Donches further noted she would have liked to see the practice of withdrawing union dues removed from the contract, an item she said she had also received commentary on from the board's constituents. Donches's motion to defer the agreement's approval until the next board meeting failed for lack of a second.

"We came to a fair compromise that serves the teachers well, but more importantly it serves our students well and it serves the taxpayers in this district well," Board Chair Alan Earnshaw said of the agreement.

A presentation from Public Financial Management representative Scott Shearer showed a potential savings to the district of $320,000 to be realized by refinancing bonds. Shearer said the savings is due mostly to low interest rates at present, dropping from 4 percent to 1 percent.

Shearer also noted to date a $12.5 million savings had been realized in the district since 1998.

The board approved the renewal of a Consultation Services Agreement contract with Dr. Rebecca Woodland lasting into June 2015. Woodland provides planning and consultation services for the District Instructional Leadership Team which Schilder praised fervently.

Woodland's contract also includes professional development services, centered on planning and facilitating the DILT session to be held next June in Emmaus. The cost for Woodland's services this year are much lower, coming in at $7,500.

Donches opposed the renewal of this contract, questioning whether outside services were necessary and whether they might be phased out after the expiration of this contract.

Schilder said in his experience, "It's helpful to bring someone in with the same experience and more experience than anybody else has.
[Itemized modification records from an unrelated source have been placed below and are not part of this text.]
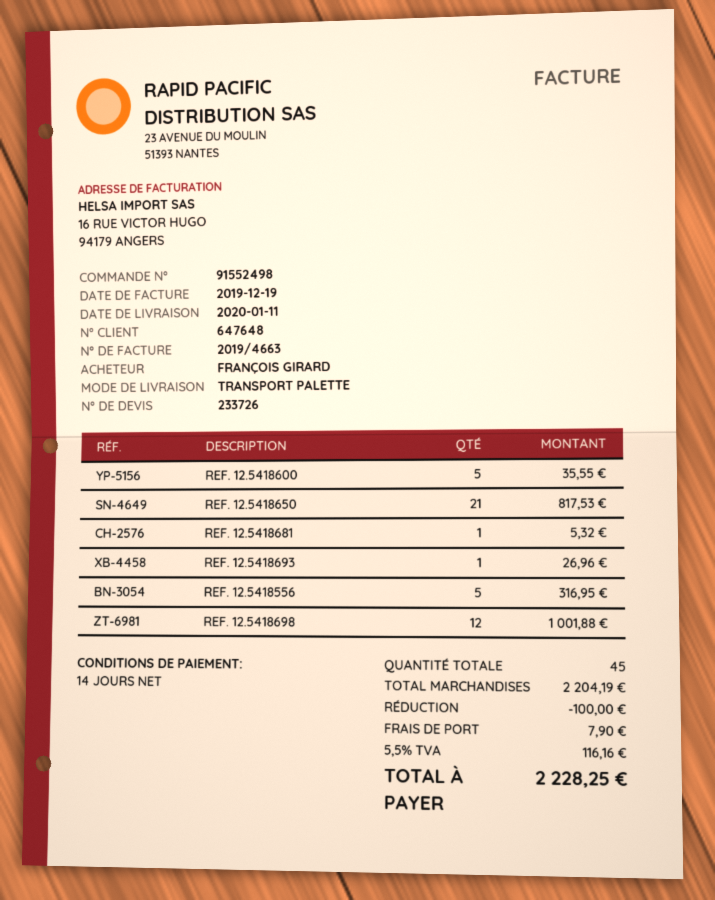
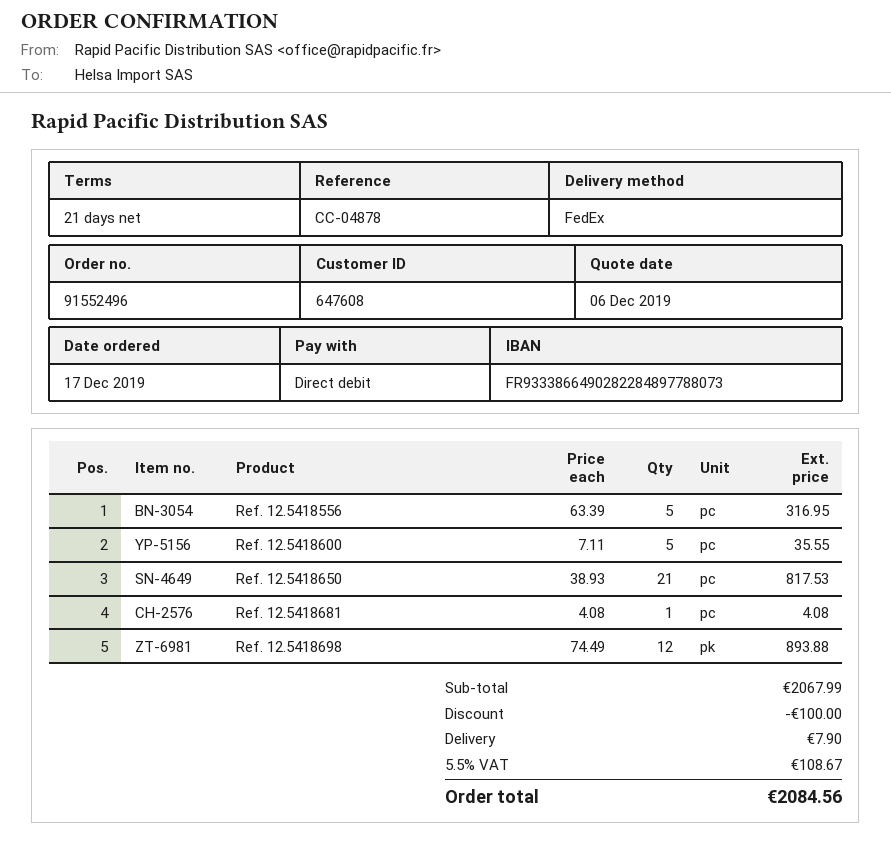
order number: 91552498 -> 91552496
payment terms: 14 days -> 21 days
customer number: 647648 -> 647608
shipping method: pallet freight -> FedEx
REF. 12.5418681: 1 for 5.32 -> 1 for 4.08
REF. 12.5418693: 1 for 26.96 -> none
REF. 12.5418698: 12 for 1001.88 -> 12 for 893.88
subtotal: 2204.19 -> 2067.99
tax: 5.5% = 116.16 -> 5.5% = 108.67
total: 2228.25 -> 2084.56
When you don't do that, the staff craves for outside opinion and experiences….She is a national if not international caliber presenter."

Schilder continued, "She has the ability to bring together initiatives, not in a trendy way but with solid research."

When asked whether the professional development consultant might be internally based next year, Schilder said "maybe not," and he would be better able to answer that question at the end of the year.

According to the district update from Schilder, enrollment is up to 8,028 from 7,975 at the end of June. Schilder reminded the board this number may still fluctuate as students who enrolled may not show up the first day of classes.

The district's technology program continues forward, Schilder said. The Bring Your Own Device (BYOD) program initiated last year is carrying into fifth grade now, and Schilder reported it was very successful in its pilot year.

Schilder also made a report on his experience of the district in the last few weeks and his immediate plans.

"First I want to assist staff with managing new state and federal grants. New initiatives are being handed to us and it's important to help the administrative team and really help teachers to be able to implement that. I want to look at ways we can streamline what we currently have. Are there any redundancies?" Schilder said.

The superintendent also announced his intention to look closely into curriculum, particularly the organization, the department as a whole, articulation, staffing and development of curriculum.

In keeping with his intention to work on both internal and external lines of communication, Schilder has initiated a superintendent "e-blast" which he will use not as a monthly newsletter but as a means of communication during times of controversy and crisis, to quell rumors and encourage communication in general with the public.

The school district will enter the new school year with a fleet of new buses, 90 percent of which are propane fueled, according to Tom Mirabella, director of student services. East Penn is currently the only district in Lehigh County to use propane buses.

In terms of fuel costs, the propane buses offer what Mirabella termed a "tremendous" savings. Where diesel is over $3.80 per gallon now, propane rings in at $1.83. The 200,000 gallons purchased by the school district will likely last through next year's summer school program, Mirabella said after the meeting.